Née en Tchécoslovaquie dans les années 20, la petite Zoli va connaître un destin extraordinaire. Elle grandit dans une communauté tzigane encore nomade, vivant selon des traditions ancestrales. Ayant appris à lire et à écrire dans un communauté qui se méfie du papier, chanteuse et poète, elle va devenir l’égérie du parti communiste, précipiter à son insu la sédentarisation forcée de son peuple, aimer un gadjo, être trahie par lui, être bannie par son peuple, connaître l’exil avant que d’atteindre à l’amour et l’apaisement.
Zoli est un magnifique portrait de femme libre, indépendante, et pourtant enfermée dans l’amour qu’elle porte à son peuple, dans des traditions et des lois dont elle a besoin pour respirer et que pourtant, elle transgresse. Elle va tout supporter pour apprendre à lire et à écrire : la méfiance des siens, les quolibets à l’école, les préjugés des instituteurs. Mais elle va aussi se marier selon les traditions, voyager avec les siens. Elle suit en cela un grand-père communiste qui transporte dans sa poche Le Capital caché sous la couverture d’un missel et dont la roulotte est décorée par un portrait de Lénine soigneusement dissimulé sous la Vierge Marie. Celui-ci est un personnage extraordinaire, brut de décoffrage, plein d’humour, de philosophie, de force. Il lui en faut d’ailleurs pour survivre dans une Europe de l’Est en proie au démon du fascisme puis à l’invasion des armées nazies.
Le grand talent de Colum McCann est de faire vivre ses personnages principaux, mais aussi ses personnages secondaires. Avec son écriture sobre mais sensuelle, il fait passer une foule d’émotions, d’odeurs, de sons, d’images.
Il décrit avec talent un peuple qui fait peur. Ces tziganes que l’on perçoit comme voleurs, sales, rusés ont une culture complexe, riche, des us et des coutumes incompréhensibles pour les gadjé et les sédentaires. L’enfance de Zoli, sa vie de femme mariée donnent des pages d’une intensité folle. Et surtout, elle montre l’impasse où se trouve ce peuple. A la fois nomade dans l’âme, farouchement libre, mais poussé à la sédentarisation, aux démons de la modernité et aux idées des bonnes âmes. Un peuple en butte à un monde qui le refuse et le hait, sans doute pour la liberté qu’il prend même quand on la lui refuse. Un peuple qui, quand il ne le hait pas, ne le comprend pas. Le point de vue de Stephen Swann que l’on suit pendant toute une partie le montre bien. La diversité culturelle, l’ouverture à l’autre n’est pas chose si facile, et elle peut difficilement être imposée.

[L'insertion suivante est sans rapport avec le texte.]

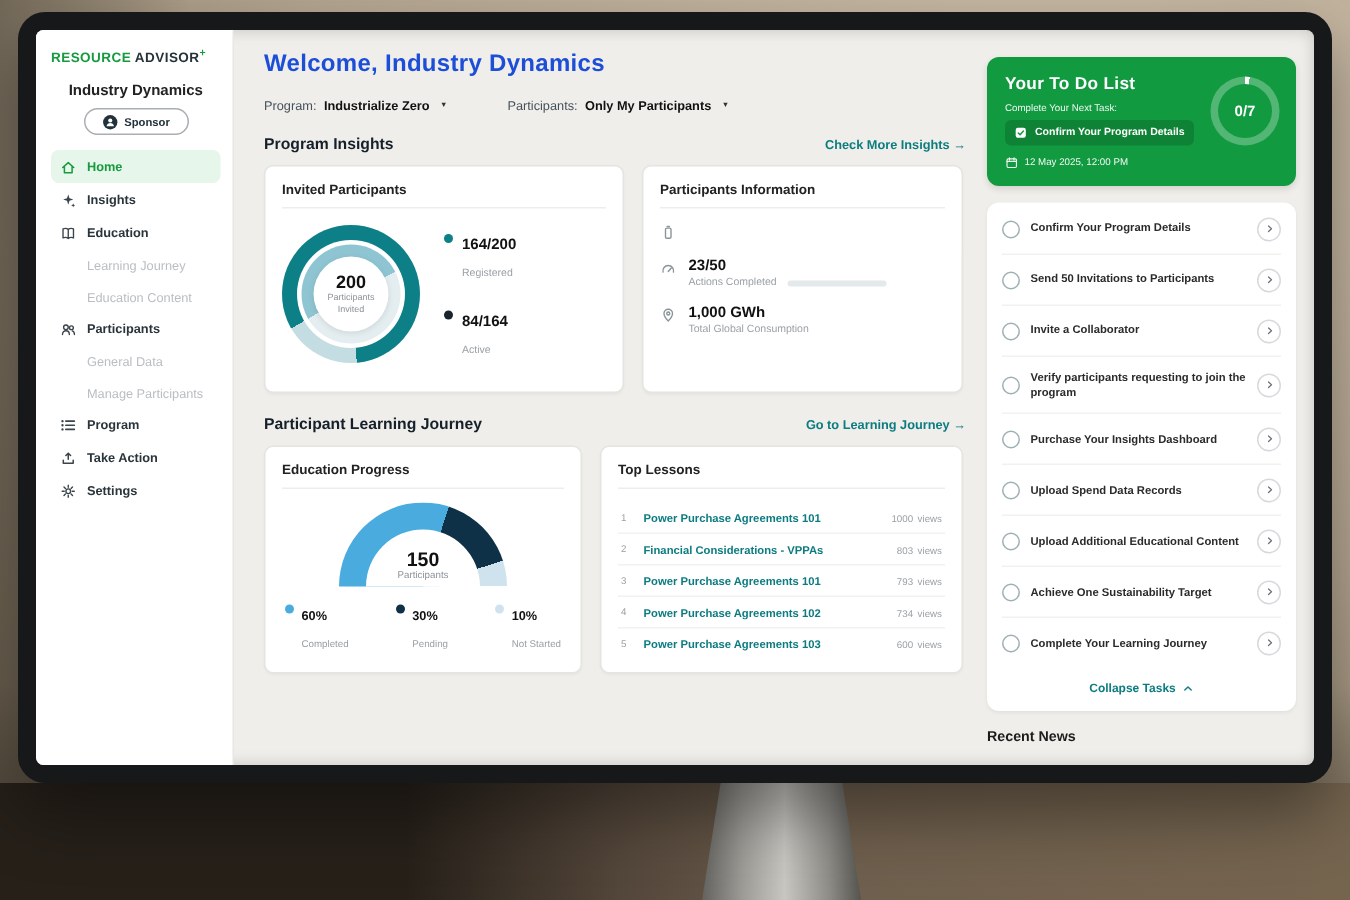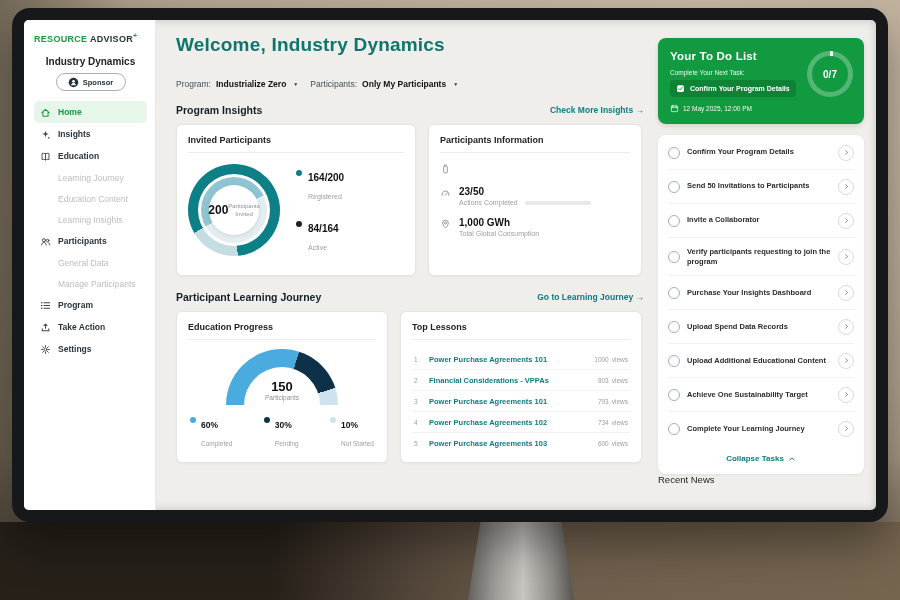--- a/index.html
+++ b/index.html
@@ -32,42 +32,42 @@
   .nav{list-style:none;margin:4px 0 0;padding:0}
   .nav li{display:flex;align-items:center;gap:7px;height:22px;padding:0 6px;border-radius:5px;
     font-size:8.5px;font-weight:700;color:#2a343b;cursor:default}
   .nav li svg{flex:none;color:#3a444b}
   .nav li.active{background:#e7f6ea;color:#169b3f}
   .nav li.active svg{color:#169b3f}
   .nav li.sub{padding-left:24px;color:#b9bec2;font-weight:400;height:21px}
 
   
   .main{flex:1;box-sizing:border-box;padding:14px 14px 0 20px;min-width:0}
-  .title{font-size:19px;font-weight:700;color:#0f766e;letter-spacing:.2px}
-  .filters{display:flex;gap:12px;margin-top:23px;align-items:center}
+  .title{font-size:16px;font-weight:700;color:#1d4ed8;letter-spacing:.2px}
+  .filters{display:flex;gap:40px;margin-top:13px;align-items:center}
   .filter{display:flex;gap:5px;align-items:center;font-size:8.5px;color:#45505a}
   .filter b{color:#111;cursor:pointer}
   .car{font-size:5px;color:#333;margin-left:2px}
   .sectionrow{display:flex;justify-content:space-between;align-items:center;margin-top:15px;margin-bottom:8px}
   .sectiontitle{font-size:10.5px;font-weight:700;color:#16202a}
   .tlink{font-size:8.5px;font-weight:700;color:#0c7c80;cursor:pointer;white-space:nowrap}
   .cards{display:flex;gap:12px}
   .card{background:#fff;border:1px solid #e4e4e0;border-radius:6px;padding:10px 11px;box-sizing:border-box;
     box-shadow:0 1px 2px rgba(0,0,0,.04)}
   .card-h{font-size:9px;font-weight:700;color:#222;padding-bottom:7px;border-bottom:1px solid #ededeb;margin-bottom:9px}
 
   
   .card-invited{width:240px;height:152px}
   .donut-row{display:flex;align-items:center;gap:16px;padding-top:2px}
   .donut{position:relative;width:92px;height:92px;flex:none}
   .ring{position:absolute;border-radius:50%}
   .r-outer{inset:0;background:conic-gradient(from 240deg,#0d7f86 0 82%,#c4dde2 82% 100%)}
   .h1{position:absolute;inset:10px;background:#fff;border-radius:50%}
   .r-inner{inset:13px;background:conic-gradient(from 240deg,#8fc5d2 0 51%,#e4edf0 51% 100%)}
-  .h2{position:absolute;inset:21px;background:#fff;border-radius:50%;display:flex;flex-direction:row;
+  .h2{position:absolute;inset:21px;background:#fff;border-radius:50%;display:flex;flex-direction:column;
     align-items:center;justify-content:center;text-align:center;box-shadow:0 1px 4px rgba(0,0,0,.10)}
   .h2 .v{font-size:12px;font-weight:700;color:#111}
   .h2 .l{font-size:6px;color:#8b9298;width:46px;line-height:1.25;margin-top:1px}
   .leg{display:flex;flex-direction:column;gap:15px}
   .leg-item{display:flex;gap:6px}
   .leg-dot{width:6px;height:6px;border-radius:50%;margin-top:3px;flex:none}
   .leg-v{font-size:10px;font-weight:700;color:#111;line-height:1.15}
   .leg-l{font-size:7px;color:#9aa1a6}
   .dot-teal{background:#0d7f86}.dot-navy{background:#18242e}
   .dot-blue{background:#4aabdf}.dot-dnavy{background:#0f3148}.dot-pale{background:#cfe3ee}
@@ -117,21 +117,21 @@
   .todo-ring-hole{position:absolute;inset:5px;background:#119a40;border-radius:50%;
     display:flex;align-items:center;justify-content:center;font-size:10px;font-weight:700;color:#fff}
   .tasks-card{background:#fff;border-radius:8px;margin-top:11px;padding:1px 10px;box-shadow:0 1px 3px rgba(0,0,0,.06)}
   .task{display:flex;align-items:center;gap:7px;padding:8.5px 0;border-bottom:1px solid #f1f1ef;cursor:pointer}
   .task-check{width:10px;height:10px;border:1px solid #9fb0b5;border-radius:50%;flex:none;background:#fff}
   .task-label{flex:1;font-size:7.5px;font-weight:600;color:#2b2b2b;line-height:1.35}
   .task-go{width:14px;height:14px;border:1px solid #d7dadc;border-radius:50%;display:flex;align-items:center;
     justify-content:center;flex:none;color:#6a7control;color:#6a7277;background:#fff}
   .collapse{display:flex;justify-content:center;align-items:center;gap:4px;padding:9px 0 10px;
     color:#0c7c80;font-weight:700;font-size:8px;cursor:pointer}
-  .newsrow{font-size:9.5px;font-weight:400;color:#1c1c1c}
+  .newsrow{margin-top:12px;font-size:9.5px;font-weight:700;color:#1c1c1c}
 </style>
 </head>
 <body>
 
 <div class="floor"></div>
 <div class="stand"></div>
 
 <div class="monitor">
 <div class="screen">
 
@@ -167,23 +167,20 @@
         <svg width="11" height="11" viewBox="0 0 12 12" fill="none" stroke="currentColor" stroke-width="1.0" stroke-linecap="round" stroke-linejoin="round">
               <path d="M6 3.2C5 2.4 3.4 2.3 2.2 2.8V9.4C3.4 8.9 5 9 6 9.8 7 9 8.6 8.9 9.8 9.4V2.8C8.6 2.3 7 2.4 6 3.2ZM6 3.2V9.8"></path>
             </svg>
         <span>Education</span>
       </li>
       <li class="sub">
             <span>Learning Journey</span>
           </li>
       <li class="sub">
             <span>Education Content</span>
-          </li>
-      <li class="sub">
-            <span>Learning Insights</span>
           </li>
       <li>
         <svg width="11" height="11" viewBox="0 0 12 12" fill="none" stroke="currentColor" stroke-width="1.0" stroke-linecap="round" stroke-linejoin="round">
               <circle cx="4.3" cy="4.6" r="1.7"></circle>
               <path d="M1.8 9.8C1.8 8.1 2.9 7.1 4.3 7.1 5.7 7.1 6.8 8.1 6.8 9.8"></path>
               <circle cx="8.3" cy="4.9" r="1.4"></circle>
               <path d="M8.9 7.2C9.9 7.5 10.5 8.4 10.5 9.8"></path>
             </svg>
         <span>Participants</span>
       </li>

L’échec du parti communiste en est la preuve : il a tenté d’intégrer le peuple tzigane mais en lui faisant perdre son âme et sans que la manière dont il est considéré soit réellement changée. D’ailleurs, la situation actuelle des tziganes n’a pas tant changé. A la différence que c’est le peuple tzigane, ou une partie du peuple tzigane qui cherche à affirmer politiquement, artistiquement et socialement son existence, à s’intégrer sans s’acculturer. Une autre reste dans une misère noire.
Pourtant, tout n’est pas noir dans ce monde. S’il y a la haine, il y a aussi la bonté de gens rencontrés au passage, l’amour de certains, un amour qui n’est pas destructeur comme celui de Swann pour Zoli. Et la bêtise est présente des deux côtés. McCann ne donne pas dans l’angélisme.
« Je n’arrive pas à expliquer pourquoi, si nombreux, ils nous ont détestés avec tant de ferveur et pendant tant d’années. Et si j’y arrivais, ça leur rendrait les choses encore bien trop facile. Ils nous font taire en nous coupant la langue, ensuite ils viennent nous demander les réponses. Ils refusent de penser par eux-mêmes, et ils méprisent ceux qui ont des idées. Ils ne se sentent bien qu’avec un fouet au-dessus de la tête et, la plupart du temps, notre arme la plus dangereuse n’est qu’une chanson. Je suis pleine du souvenir de ceux qui ont vécu et de ceux qui sont morts. Nous avons aussi nos couillons et nos démons, chonorroeja mais la haine des autres, autour et partout nous rassemble. Montre-moi un seul coin de terre dont nous ne sommes pas partis, d’où nous ne partirons pas, un seul endroit qu’il n’a pas fallu éviter. Si j’ai maudit beaucoup des nôtres, nos supercheries, notre double langage, ma propre vanité et ma propre bêtise, le pire d’entre nous ne s’est jamais retrouvé avec les pires d’entre eux. Ils nous appellent leurs ennemis pour n’avoir pas à se regarder. Ils retirent la liberté de l’un pour la donner à l’autre. Ils transforment la justice en vengeance mais continuent à l’appeler justice. On attend de nous qu’on lise l’avenir, ou du moins qu’on lui vide les poches. Ils nous rasent la tête, nous traitent de voleurs, de menteurs, d’ordures, et nous demandent ensuite pourquoi in ne ferait pas comme eux. »
Ce qui est aussi magnifique dans ce roman, c’est l’amour des mots, de la musique, de la musique des mots mis les uns après les autres, avec les autres. Zoli écrit comme elle respire, comme elle chante. La musique est sa vie, celle de son peuple. J’ai eu envie de réécouter des chants tziganes après les dernières lignes époustouflantes que nous offre Colum McCann.
On peut reprocher quelques longueurs à ce roman, mais il donne envie de mieux connaître les tziganes et leur situation aujourd’hui.
Colum McCann, Zoli, Belfond, 2007, 328 p.